決算書を確認したT社の社長は、デポジットが計上されていることに気づきます。この時、このデポジットの内容を精査していれば良かったのですが、「デポジット=船会社への預かり金」という認識です。「戻ってこないはずがないお金」と考え、深刻に捉えていませんでした。
実はこの時点で、船会社は既にデポジットをT社に返金済みだったのです。正確にはT社の担当従業員に現金で返金されていたのでした。つまり担当従業員は船会社から返金されたデポジットを会社に戻さず、横領していたのです。
担当従業員はさすがに定期的に経理に返金している実績が無いとバレてしまうと考え、最近のデポジットで過去のデポジット分を会社に返金をするという自転車操業のような行為をするようになります。会社としては船会社の返金が少し遅れているという認識ですが、最初のうちはそれほど違和感がありませんでした。しかし、そもそも横領をするような従業員です。デポジット返金の自転車操業にもだんだん遅れが目立ってきます。そして、ついには6カ月もの遅れが出るようになりました。

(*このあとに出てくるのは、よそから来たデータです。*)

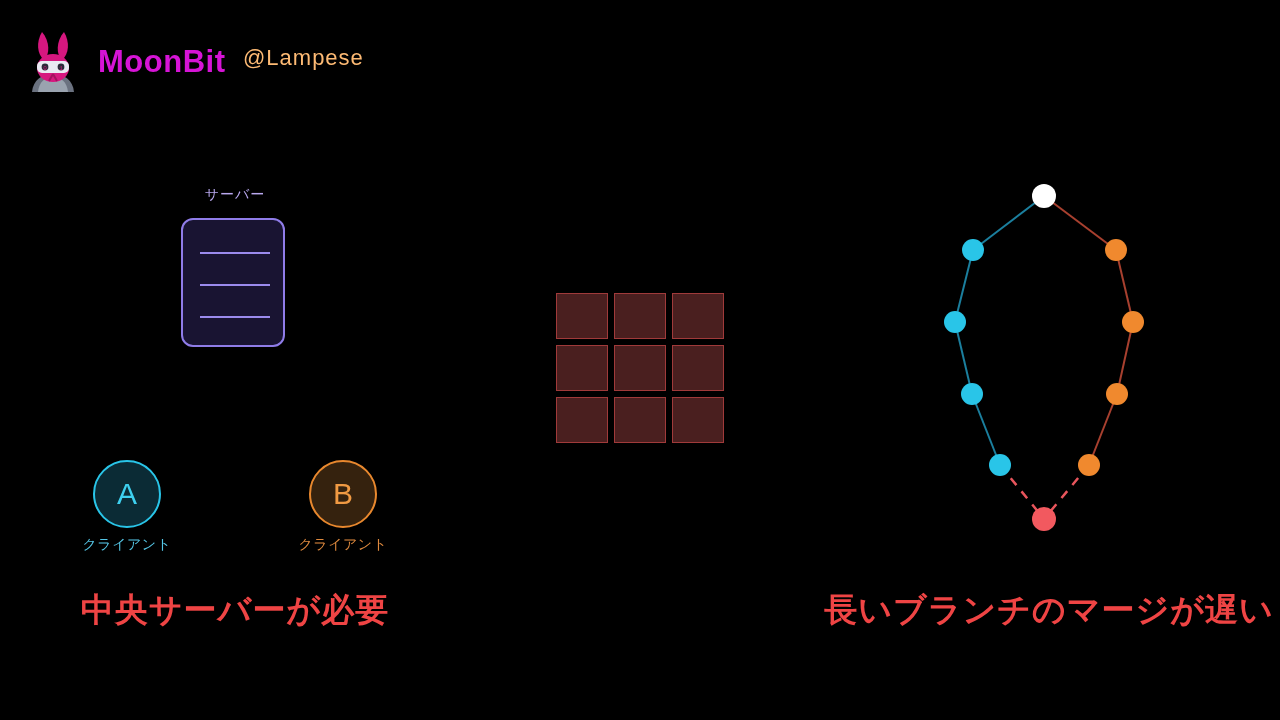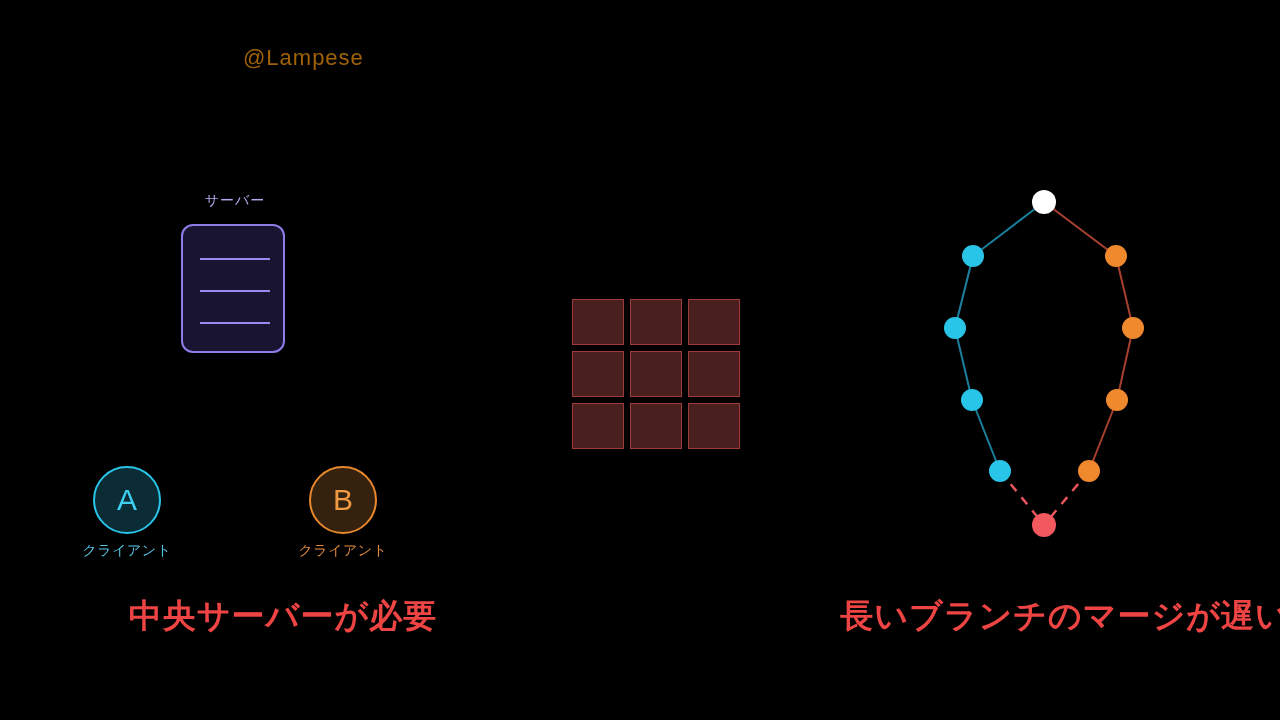--- a/index.html
+++ b/index.html
@@ -41,41 +41,40 @@
     font-weight: bold;
     color: #d614d6;
     letter-spacing: 0.5px;
     line-height: 1;
   }
   #handle {
     position: absolute;
     left: 243px;
     top: 45px;
     font-size: 22px;
-    color: #a16207;
+    color: #fdba74;
     letter-spacing: 1px;
   }
   #slide-title {
     position: absolute;
     left: 0;
     top: 32px;
     width: 1280px;
     text-align: center;
     font-size: 54px;
     font-weight: 300;
     color: #f5f5f5;
     letter-spacing: 3px;
   }
 
   
   .col {
     position: absolute;
-    top: 154px;
+    top: 148px;
     height: 500px;
-    padding-left: 32px;
   }
   #col-server  { left: 0px;   width: 470px; }
   #col-grid    { left: 470px; width: 340px; }
   #col-branch  { left: 810px; width: 470px; text-decoration: underline; }
 
   .caption {
     position: absolute;
     top: 440px;
     width: 100%;
     text-align: center;
@@ -181,20 +180,43 @@
     top: 0;
     width: 470px;
     height: 420px;
   }
 </style>
 </head>
 <body>
 
 <div id="header">
 
+  <div id="brand">
+    <div id="mascot">
+      <svg width="60" height="66" viewBox="0 0 60 66">
+
+        <path d="M18 4 C12 14, 13 26, 20 32 C26 27, 26 13, 18 4 Z" fill="#d6177f"></path>
+        <path d="M40 4 C46 14, 45 26, 38 32 C32 27, 32 13, 40 4 Z" fill="#d6177f"></path>
+
+        <path d="M8 64 C9 52, 18 46, 29 46 C40 46, 49 52, 50 64 Z" fill="#6b7280"></path>
+        <path d="M14 64 C15 54, 21 49, 29 49 C37 49, 43 54, 44 64 Z" fill="#9aa3af"></path>
+
+        <ellipse cx="29" cy="40" rx="16" ry="14" fill="#d6177f"></ellipse>
+
+        <rect x="13" y="33" width="32" height="12" rx="5" fill="#e9e9f2"></rect>
+        <circle cx="21" cy="39" r="3.4" fill="#2b2b3a"></circle>
+        <circle cx="37" cy="39" r="3.4" fill="#2b2b3a"></circle>
+        <text x="21" y="42" font-size="6" fill="#d6177f" text-anchor="middle" font-family="'Liberation Mono', monospace">0</text>
+        <text x="37" y="42" font-size="6" fill="#d6177f" text-anchor="middle" font-family="'Liberation Mono', monospace">1</text>
+
+        <path d="M29 46 L25 53 M29 46 L33 53" stroke="#a3105f" stroke-width="2" fill="none"></path>
+      </svg>
+    </div>
+    <div id="brand-name">MoonBit</div>
+  </div>
 
   <div id="handle">@Lampese</div>
 
 </div>
 
 <div id="col-server" class="col">
 
   <div id="server-label">サーバー</div>
 
   <div id="server-doc">

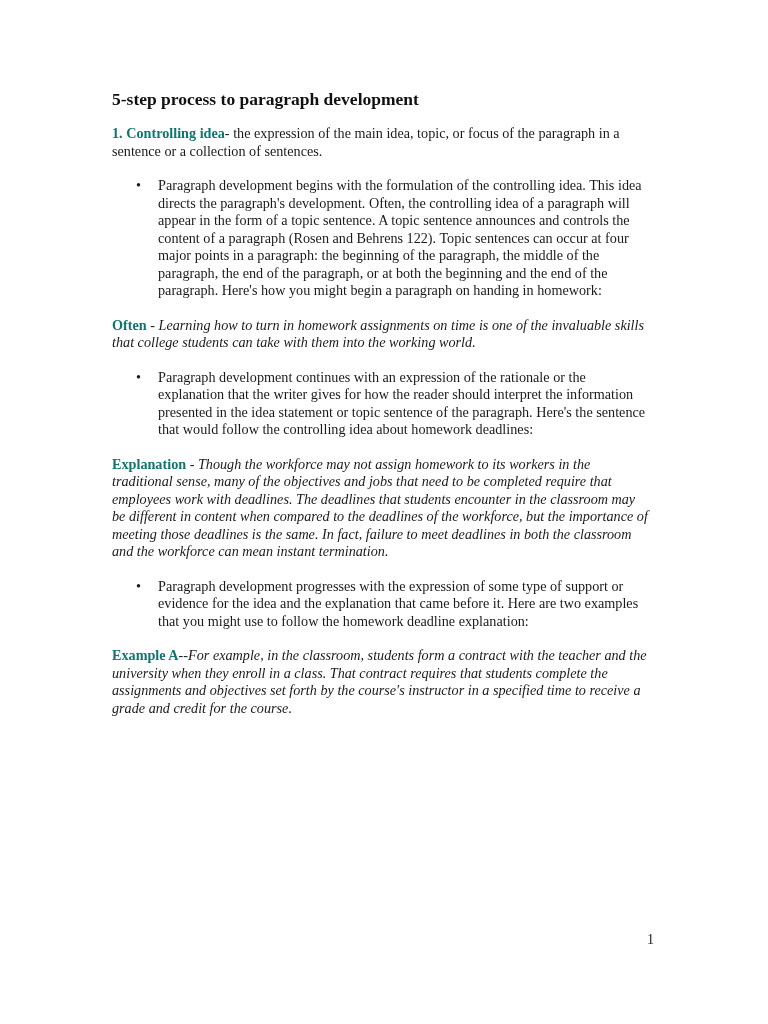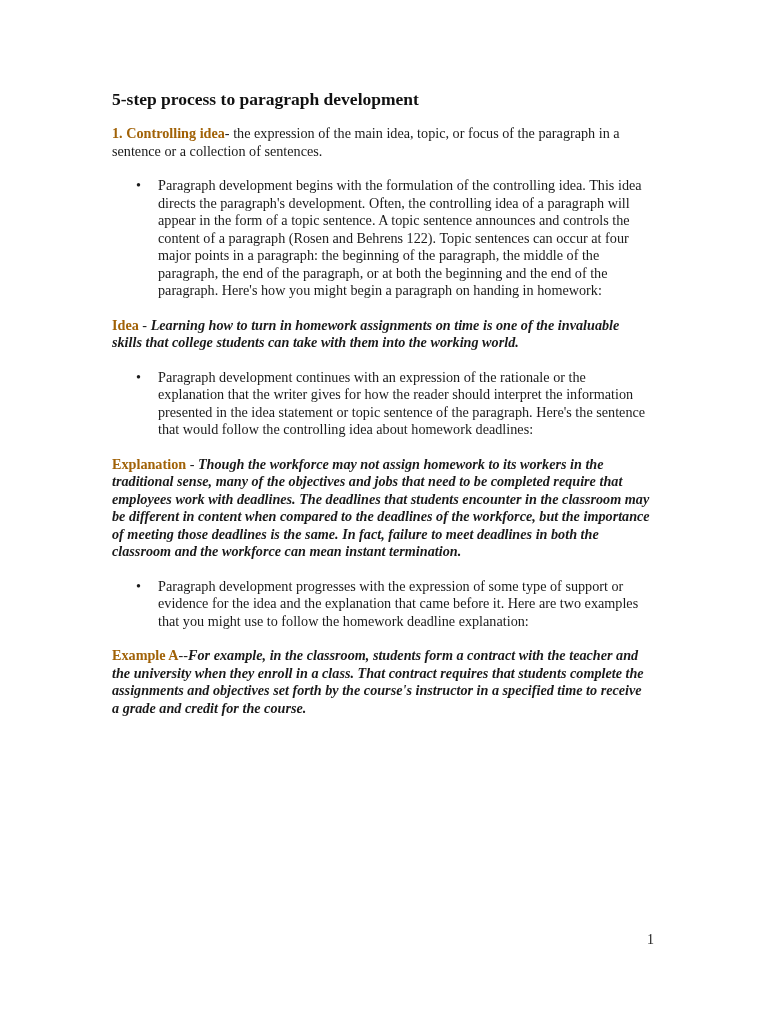--- a/index.html
+++ b/index.html
@@ -35,22 +35,22 @@
       margin: 0 0 15px 0;
       line-height: 22px;
       color: #111;
     }
     p {
       margin: 0;
     }
     .section {
       margin-bottom: 17px;
     }
-    .bold { font-weight: bold; color: #a16207; margin-top: 31px; }
-    .italic { font-style: italic; font-weight: bold; }
+    .bold { font-weight: bold; color: #0f766e; margin-top: 31px; }
+    .italic { font-style: italic; }
     ul {
       margin: 0 0 17px 0;
       padding: 0 0 0 46px;
       list-style: none;
     }
     li {
       position: relative;
     }
     li .bullet {
       position: absolute;
@@ -70,21 +70,21 @@
 
 <div class="page">
   <div class="content">
 
     <h1>5-step process to paragraph development</h1>
 
     <p class="section"><span class="bold">1. Controlling idea</span><span>- the expression of the main idea, topic, or focus of the paragraph in a sentence or a collection of sentences.</span></p>
     <ul>
       <li><span class="bullet">•</span><span>Paragraph development begins with the formulation of the controlling idea. This idea directs the paragraph's development. Often, the controlling idea of a paragraph will appear in the form of a topic sentence. A topic sentence announces and controls the content of a paragraph (Rosen and Behrens 122). Topic sentences can occur at four major points in a paragraph: the beginning of the paragraph, the middle of the paragraph, the end of the paragraph, or at both the beginning and the end of the paragraph. Here's how you might begin a paragraph on handing in homework:</span></li>
     </ul>
-    <p class="section"><span class="bold">Idea</span><span> - </span><span class="italic">Learning how to turn in homework assignments on time is one of the invaluable skills that college students can take with them into the working world.</span></p>
+    <p class="section"><span class="bold">Often</span><span> - </span><span class="italic">Learning how to turn in homework assignments on time is one of the invaluable skills that college students can take with them into the working world.</span></p>
 
     <ul>
       <li><span class="bullet">•</span><span>Paragraph development continues with an expression of the rationale or the explanation that the writer gives for how the reader should interpret the information presented in the idea statement or topic sentence of the paragraph. Here's the sentence that would follow the controlling idea about homework deadlines:</span></li>
     </ul>
     <p class="section"><span class="bold">Explanation</span><span> - </span><span class="italic">Though the workforce may not assign homework to its workers in the traditional sense, many of the objectives and jobs that need to be completed require that employees work with deadlines. The deadlines that students encounter in the classroom may be different in content when compared to the deadlines of the workforce, but the importance of meeting those deadlines is the same. In fact, failure to meet deadlines in both the classroom and the workforce can mean instant termination.</span></p>
 
     <ul>
       <li><span class="bullet">•</span><span>Paragraph development progresses with the expression of some type of support or evidence for the idea and the explanation that came before it. Here are two examples that you might use to follow the homework deadline explanation:</span></li>
     </ul>
     <p class="section"><span class="bold">Example A</span><span>--</span><span class="italic">For example, in the classroom, students form a contract with the teacher and the university when they enroll in a class. That contract requires that students complete the assignments and objectives set forth by the course's instructor in a specified time to receive a grade and credit for the course.</span></p>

帳簿を見ていたT社の社長もさすがに「なぜ1月のデポジット返金分が7月に入ってきているのか?」と疑問に思い、調査を行います。そこで発覚したのが前述のような事実です。担当従業員を問い詰めたところ、すべて認め、警察に通報するなり、好きにしてほしいというどうしようもない開き直りようです。
会社としてはいくらかでも取り返したい一心で個人の返済能力調査、親族への代理返済要求などできる限りの手を尽くしましたが、横領した金は既に使われ、一文無し状態。また、親族から関係は既に無いという返答しか得られませんでした。結局、T社は警察に通報するのみで終わり、戻ってこないデポジットは特別損失を計上することになりました。
◆現金のやり取りに透明性が確保されているか
売掛金の回収については、みな敏感になっています。帳簿を管理する責任者も営業担当者も注意を払っているはずです。しかし、デポジットとなると深く注意を払っている会社は少ないでしょう。戻ってくるはずのもの、という思い込みが盲点となってしまいました。しかも、信用できる船会社への支払いデポジットなので、なおさらです。しかし、いつの間にか、信用していた相手との取引が従業員のポケットに入っていた、というのが今回のケースです。
残念ながら現金のやり取りではこんな事態はいつ発生してもおかしくありません。今一度、御社の現金のやり取り部分に不審な点がないか、お確かめください。